Mischa Fubler (Photograph by Akil Simmons)

In preparing to share my perspective on the proverbial “village”, I wanted to confirm my understanding and investigate the origins of phrase. Where does it come from? What meaning or meanings did the originator intend to impart?

My search for its specific origins beyond “African proverb” was unfortunately unsuccessful. Lost to time, or more likely a result of my illiteracy in the languages of the peoples far too often grouped only at the continental level — Africa.

However, my search did thankfully arrive at a notable quotable that I believe will resonate with many of us that were raised here:

“Proverb or not, ‘It takes a whole village to raise a child’ reflects a social reality some of us who grew up in rural areas of Africa can easily relate to. As a child, my conduct was a concern of everybody, not just my parents, especially if it involved misconduct. Any adult had the right to rebuke and discipline me, and would make my mischief known to my parents who in turn would also mete their own ‘punishment’. The concern of course was the moral wellbeing of the community.”— Lawrence Mbogoni (African Studies professor)

This approach to collective parenting was common in my youth and, I believe, at odds with the capitalist concept of the “nuclear family”. Even as we as a nation have accelerated our embrace of American capitalism’s rugged individualism and obsession with economic growth, our collectivist approach to preparing our future generations must persist, and in many cases, thankfully, still does today.

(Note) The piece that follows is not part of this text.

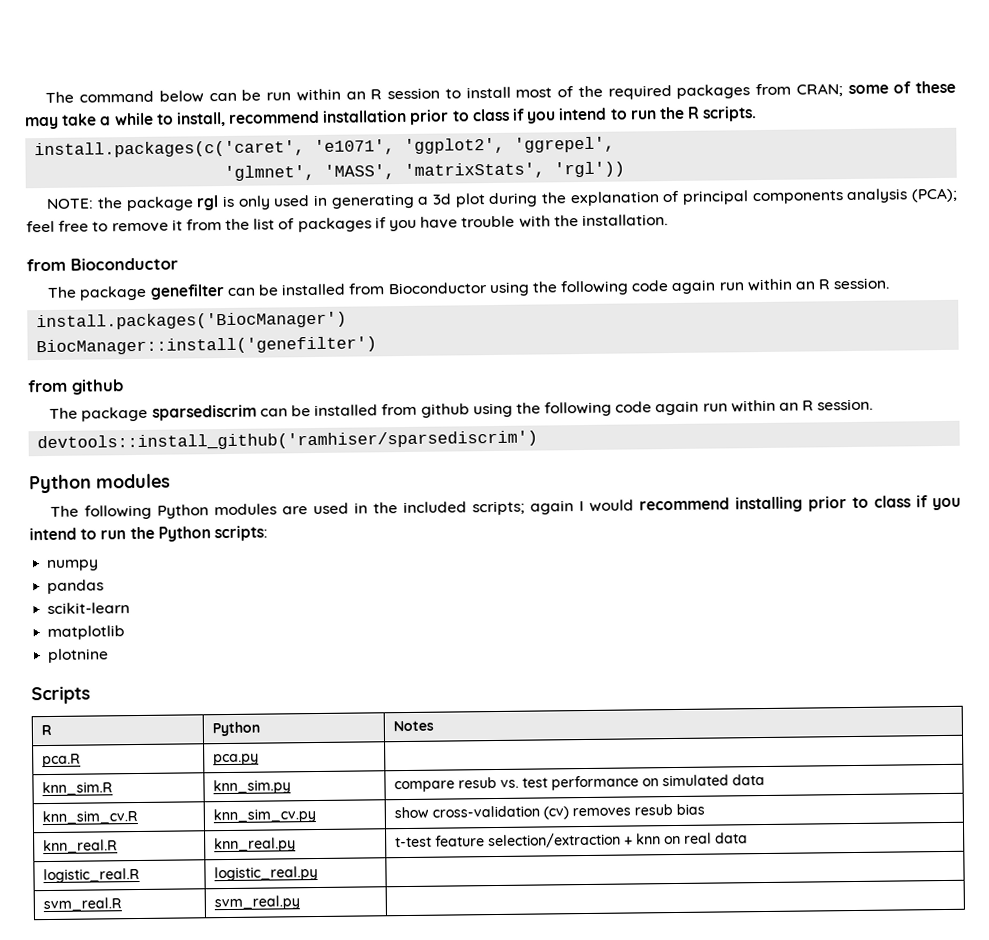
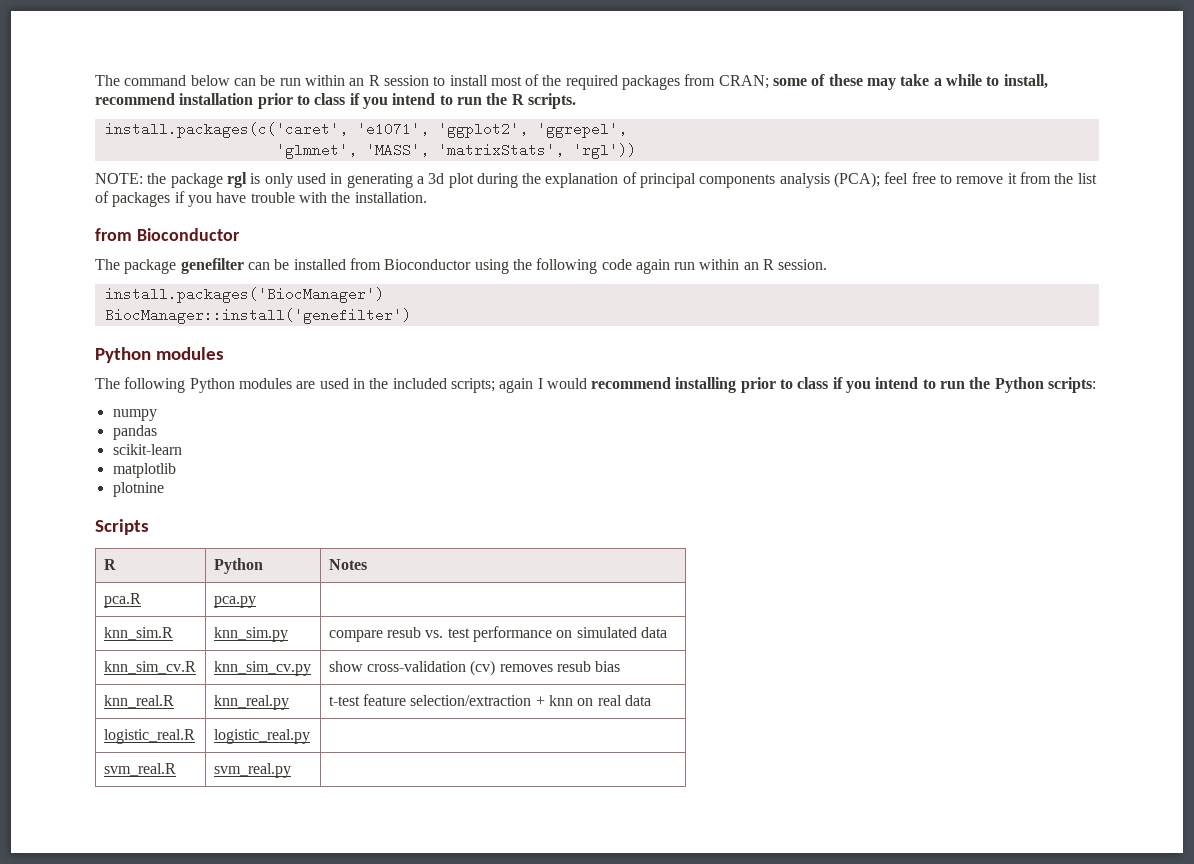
  BiocManager::install('genefilter')
- from github
- The package sparsediscrim can be installed from github using the following code again run within an R session.
- devtools::install_github('ramhiser/sparsediscrim')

In my observation, encouragement and positive reinforcement are greater long-term influences on behaviour than punishment, and as such, I would like to shift the focus from Mbogoni’s on to the benefits my family have and continue to experience through belonging to our own villages. Constituted not only by familial relations, but also our chosen family — those of social happenstance. Both groups assist in their overlapping and distinctive ways with the myriad of roles and responsibilities required to develop well-balanced humans.

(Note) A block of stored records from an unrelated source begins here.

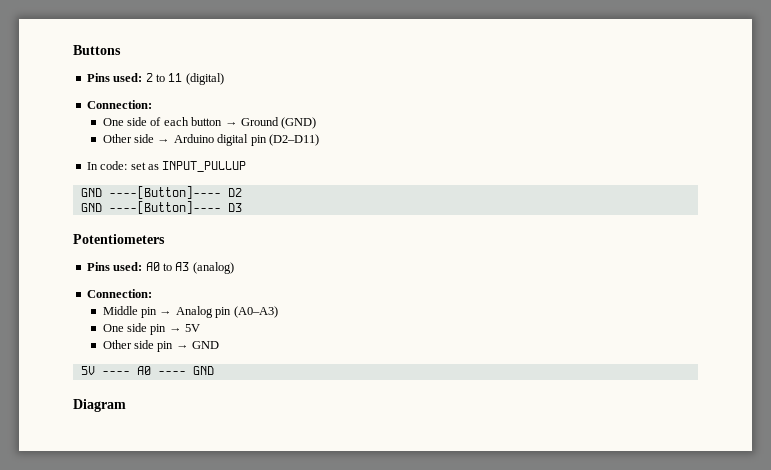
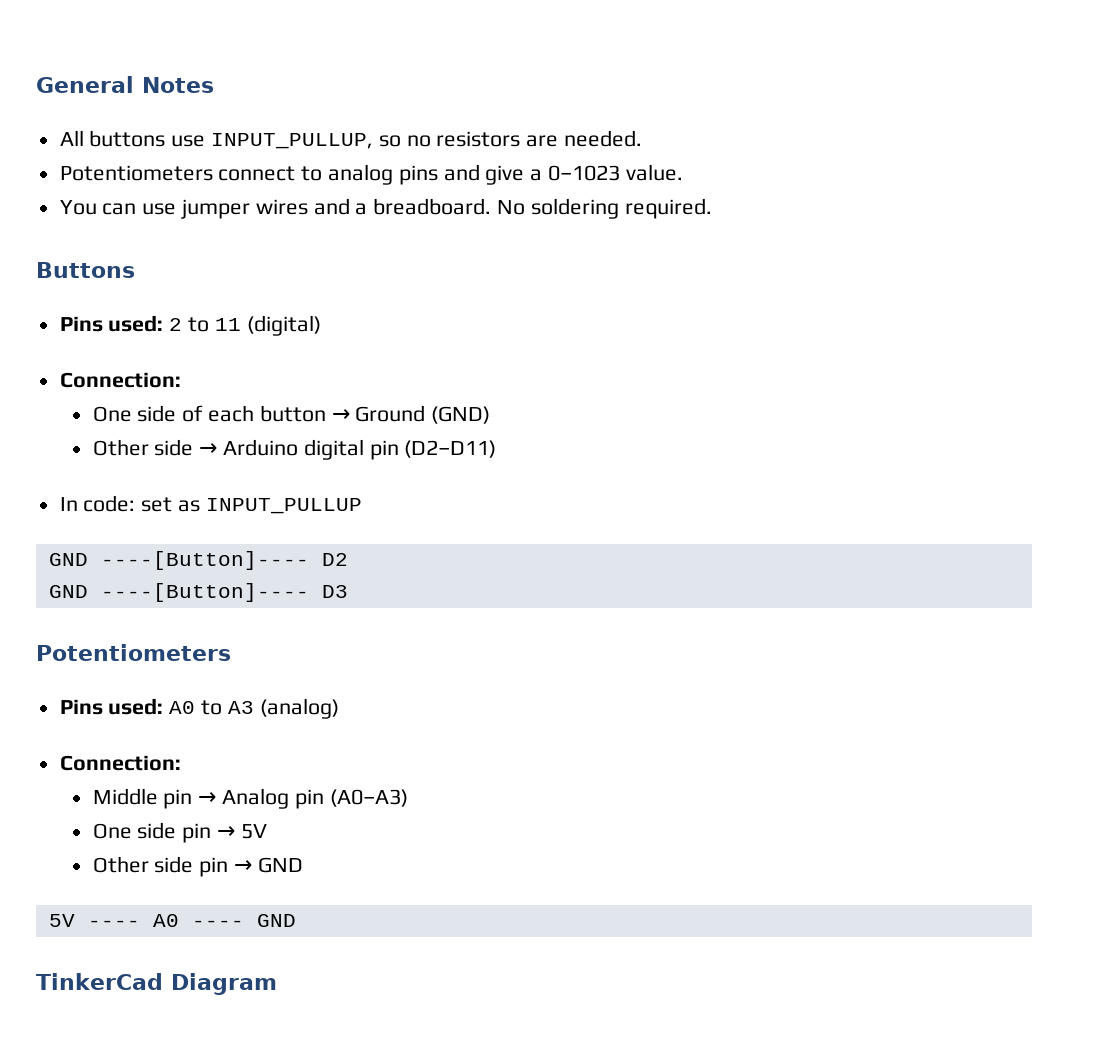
+ General Notes
+ All buttons use INPUT_PULLUP, so no resistors are needed.
+ Potentiometers connect to analog pins and give a 0–1023 value.
+ You can use jumper wires and a breadboard. No soldering required.
- Diagram
+ TinkerCad Diagram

There is, of course, the tangible: transportation assistance, attending the various school activities such as grandparents’ day, and providing mom and dad with much appreciated moments of reprieve from parenting — eg, date night. But even more importantly, the village can fill equally valuable roles to both us and the children: friend, cheerleader, commiseration and confidant.

Where it’s healthy to do so — because some villagers are toxic — we should all endeavour to expand these villages of ours to encompass all of us working together towards a better tomorrow.

Village Gathering

The African proverb “It Takes a Village to Raise a Child” speaks to a deep appreciation of the interconnected reality implicit in the growth and development of homo sapiens for millennia.

We are somewhat saddened by the reality of how humans have “progressed” to an extent that has led to a culture of “rugged individualism” and the resultant sense of isolation being widely experienced.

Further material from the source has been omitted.